# Fast reduction in $GF(2^{128})$ using x86 PCLMULQDQ

Modern x86 CPUs support the PCLMULQDQ instruction, which does an XOR-multiply of two 64-bit numbers instead of an add-multiply (i.e. typical arithmetic multiplication). This makes XOR-multiplication for $GF(2^{128})$ significantly faster.

However, it's only one half of multiplication in $GF(2^{128})$: after the XOR-multiply, you get a 256-bit result, which then needs to be reduced by the modulus (0x100000000000000000000000000000087 for Galois/Counter Mode).
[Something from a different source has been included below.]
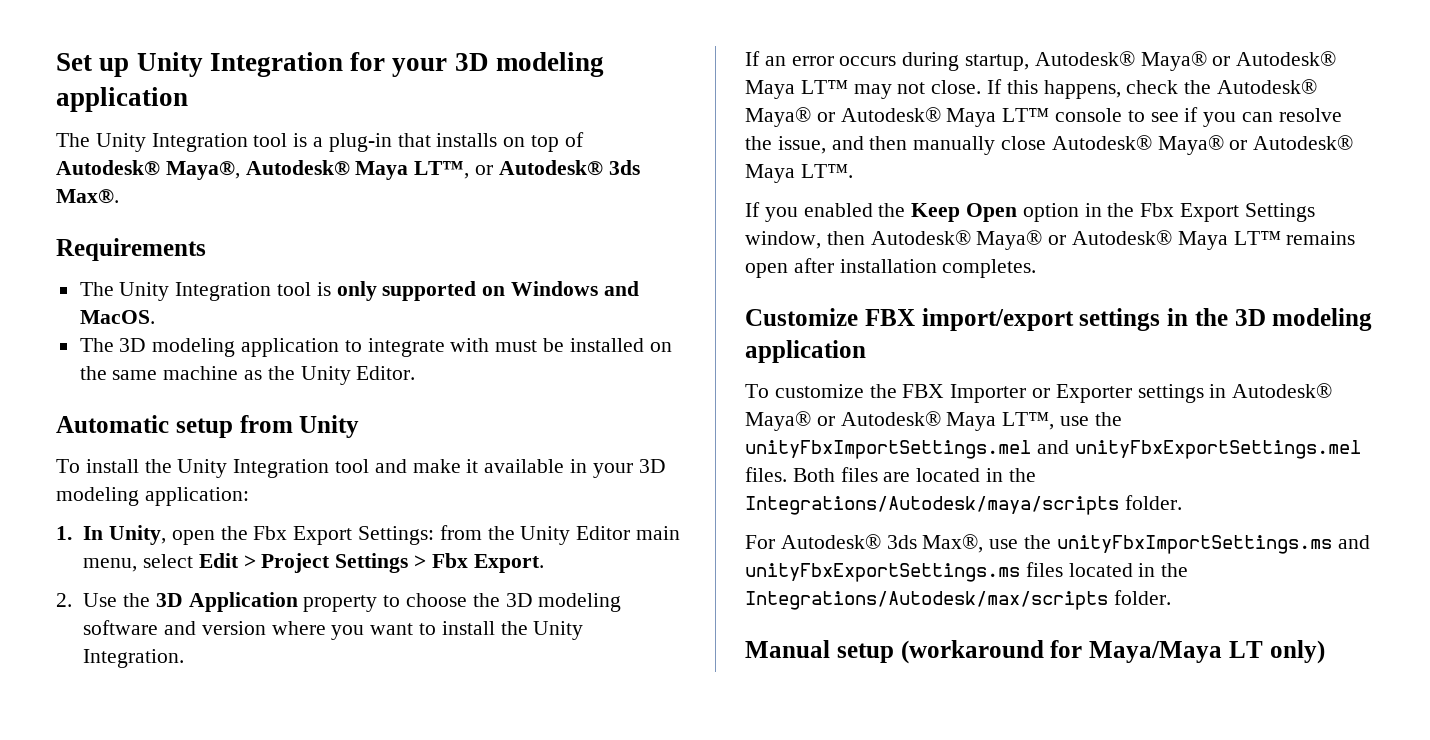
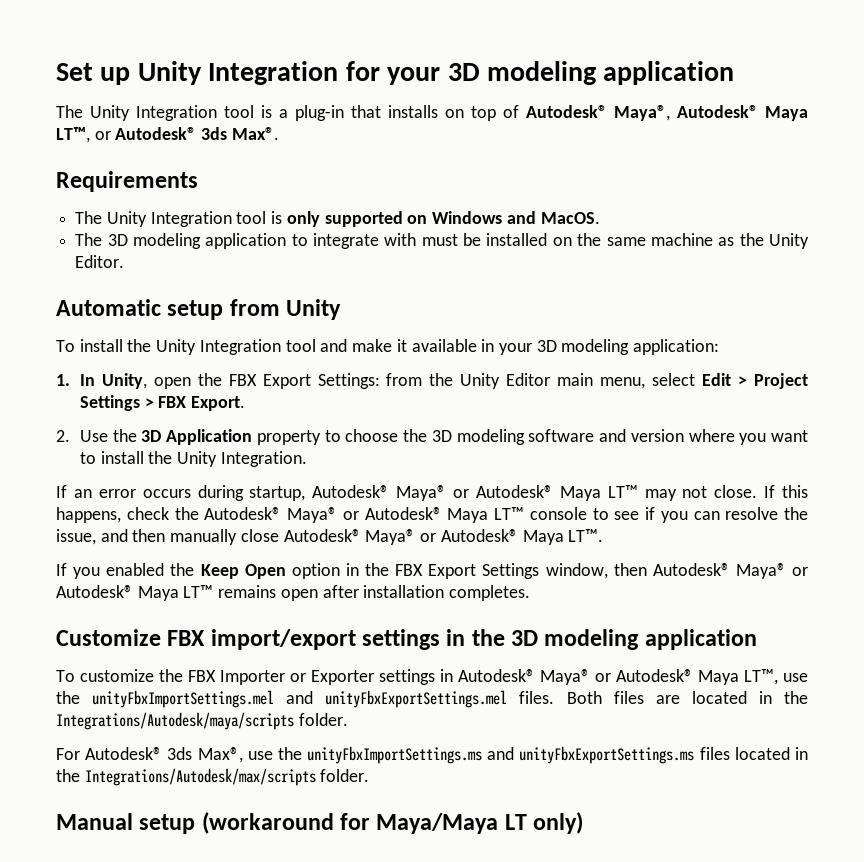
- 1. In Unity, open the Fbx Export Settings: from the Unity Editor main menu, select Edit > Project Settings > Fbx Export.
+ 1. In Unity, open the FBX Export Settings: from the Unity Editor main menu, select Edit > Project Settings > FBX Export.
- If you enabled the Keep Open option in the Fbx Export Settings window, then Autodesk® Maya® or Autodesk® Maya LT™ remains open after installation completes.
+ If you enabled the Keep Open option in the FBX Export Settings window, then Autodesk® Maya® or Autodesk® Maya LT™ remains open after installation completes.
How does one do XOR-division when the CPU's hardware acceleration is only for XOR-multiplication? I thought of using the CRC32 instruction for doing the XOR-division step, but sadly, CRC32 hardwires the modulus as 0x11EDC6F41.

## locked by e-sushiApr 21 '17 at 13:31

This question exists because it has historical significance, but it is not considered a good, on-topic question for this site so please do not use it as evidence that you can ask similar questions here. This question and its answers are frozen and cannot be changed. See the help center for guidance on writing a good question.

• See this Intel document. Sorry I have no time to write an answer right now. – fgrieu Oct 23 '15 at 6:06

Basically, to (naïvely) implement modular reduction by M = (1 << 128) + 0x87, you need to:

1. take the upper 128 bits $x_H$ of the 256-bit (actually, 255-bit, since the high bit can never be set) PCLMULQDQ result $x = x_H \| x_L$,
2. shift them down by 128 bits,
3. XOR-multiply them by 0x87,
4. XOR the result with the lower 128 bits $x_L$ of the 256-bit result, and
5. repeat (see note below).

Step 3 could be implemented with PCLMULQDQ, but since one of the multiplicands is a small constant, it's probably more efficient to just implement it with discrete shifts and XORs.

Note that the result of step 3 (and thus of step 4) can be longer than 128 bits — up to 6 bits longer, in this case — and may thus need to be reduced a second time. In this second reduction, $x_H$ is at most 6 bits long (and thus the result of step 3 is at most 13 bits long), so this pass is simpler to implement, and guaranteed not to overflow and require a third pass.

(Also, if you can be sure that one of the original multiplicands is at most 122 bits long, then $x_H$ is at most 121 bits long, and so step 3 cannot overflow 128 bits. This can simplify the implementation, and in particular, makes the second reduction pass unnecessary.)

What we're really doing here, in steps 2–4, is calculating x' = x - M * x_H, where x_H = x >> 128 and the multiplication and the subtraction are both carryless. Of course, carryless binary subtraction is just the same as carryless binary addition, i.e. XOR. Treating it as subtraction here generalizes better, though, and also more clearly explains why this method works: we're effectively just subtracting multiples of M from the result so as to clear the upper half of it.

I have not looked at the Intel paper linked by fgrieu in detail, but I suspect they're doing something smarter and faster than this naïve reduction. I'll let him summarize the paper, if and when he has more time. :)